Figure 6. CD4⁺ T cells infiltrating the murine infarcted myocardium are clonally expanded and exhibit a unique repertoire signature.

(A) Th cells from the heart and med-LNs of infarcted and sham-operated mice (day 7) were purified by FACS. (B) Tree maps of representative repertoires from each group. Each spot represents a unique TRBV-CDR3 recombination, and the size of each spot denotes its relative frequency. The unevenness of the spots indicates clonal expansions. (C) Repertoire evenness was assessed by the Gini coefficient. (D) Repertoire diversity was assessed on the basis of 1-Simpson’s diversity index. (E) Heatmap depicting the TRBV gene usage in each group. The asterisks at the top of the graph indicate a statistically significant difference (P < 0.05) between the cardiac and LN repertoires, as determined by 2-way ANOVA followed by Tukey’s multiple comparisons test. (F) Correlation among the frequencies of the TRBV gene segment between any 2 given samples. (G) Heatmap showing the degree of TRBV CDR3 sequence sharing (Jaccard index) between any 2 given samples. The bar graphs in C and D display the group mean values (bars), the SEM of 3 to 4 samples per group, and the distribution of each individual value. Statistical significance for C and D was determined by 1-way ANOVA followed by Dunnett’s multiple comparisons test. *P < 0.05 compared with all the other groups.

Figure 7. A heart/T cell axis in MI patients.

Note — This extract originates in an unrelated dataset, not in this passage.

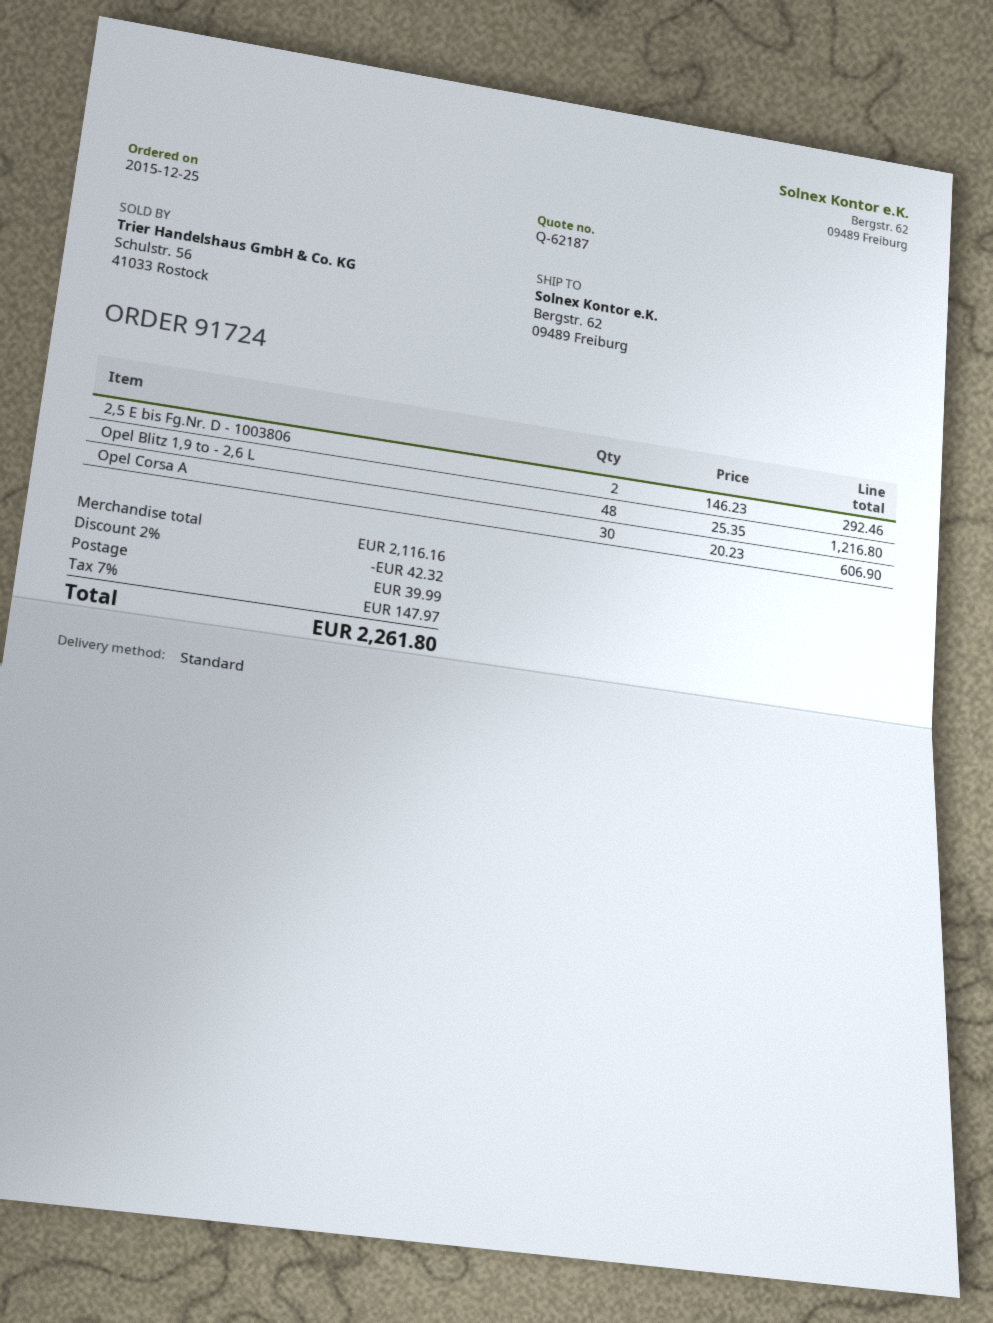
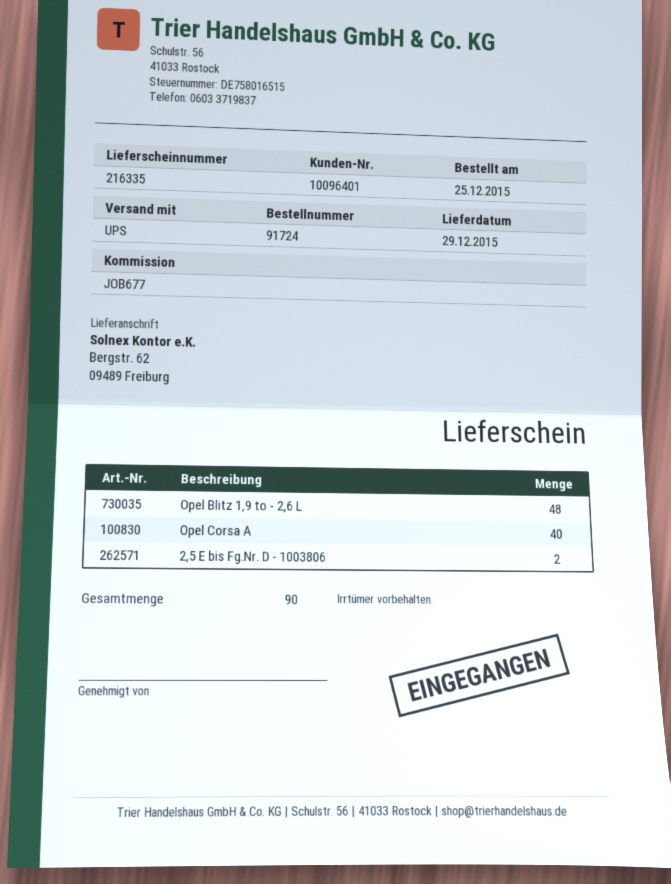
shipping method: standard -> UPS
Opel Corsa A: 30 -> 40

(A–E) Histological analyses of cardiac autopsy samples revealed that Th cells also accumulated in the human infarcted myocardium, particularly during the proliferative (wound-healing) phase. (A) Representative IHC micrographs show the presence of FOXP3⁺ (black arrows) and CD4⁺ (red arrows) cells in cardiac tissues. Scale bars: 50 μm. (B) LSFM showing the presence of CD3⁺ T cells in the infarcted human myocardium. Z-stack: 350 μm. (C–E) Numbers of CD4⁺, FOXP3⁺, and CD4⁺FOXP3⁺ cells/mm² in each phase after MI (early, inflammatory, proliferative). The whiskers represent the percentile range, with the medians ± CIs from 6 to 9 samples per group. *P < 0.05, by nonparametric Kruskal-Wallis test corrected for multiple comparisons using Dunn’s test. (F–H) Transaxial slices of (F) PET and (H) fused PET/CT showing increased CXCR4 expression in med-LNs after MI (arrows) and in the infarcted myocardium (inset). Both the (G) med-LN sizes and (I) CXCR4 expression (as assessed by SUVs) were found to be increased after MI. The data are presented as box plots showing the medians, 25^th–75^th percentiles (boxes), and 5^th–95^th percentiles (whiskers) of 6 to 9 cardiac autopsy samples, or 26 patients (PET/CT) per group. *P < 0.05, by Fisher’s exact test (C–E) and Welch’s t test (G and I).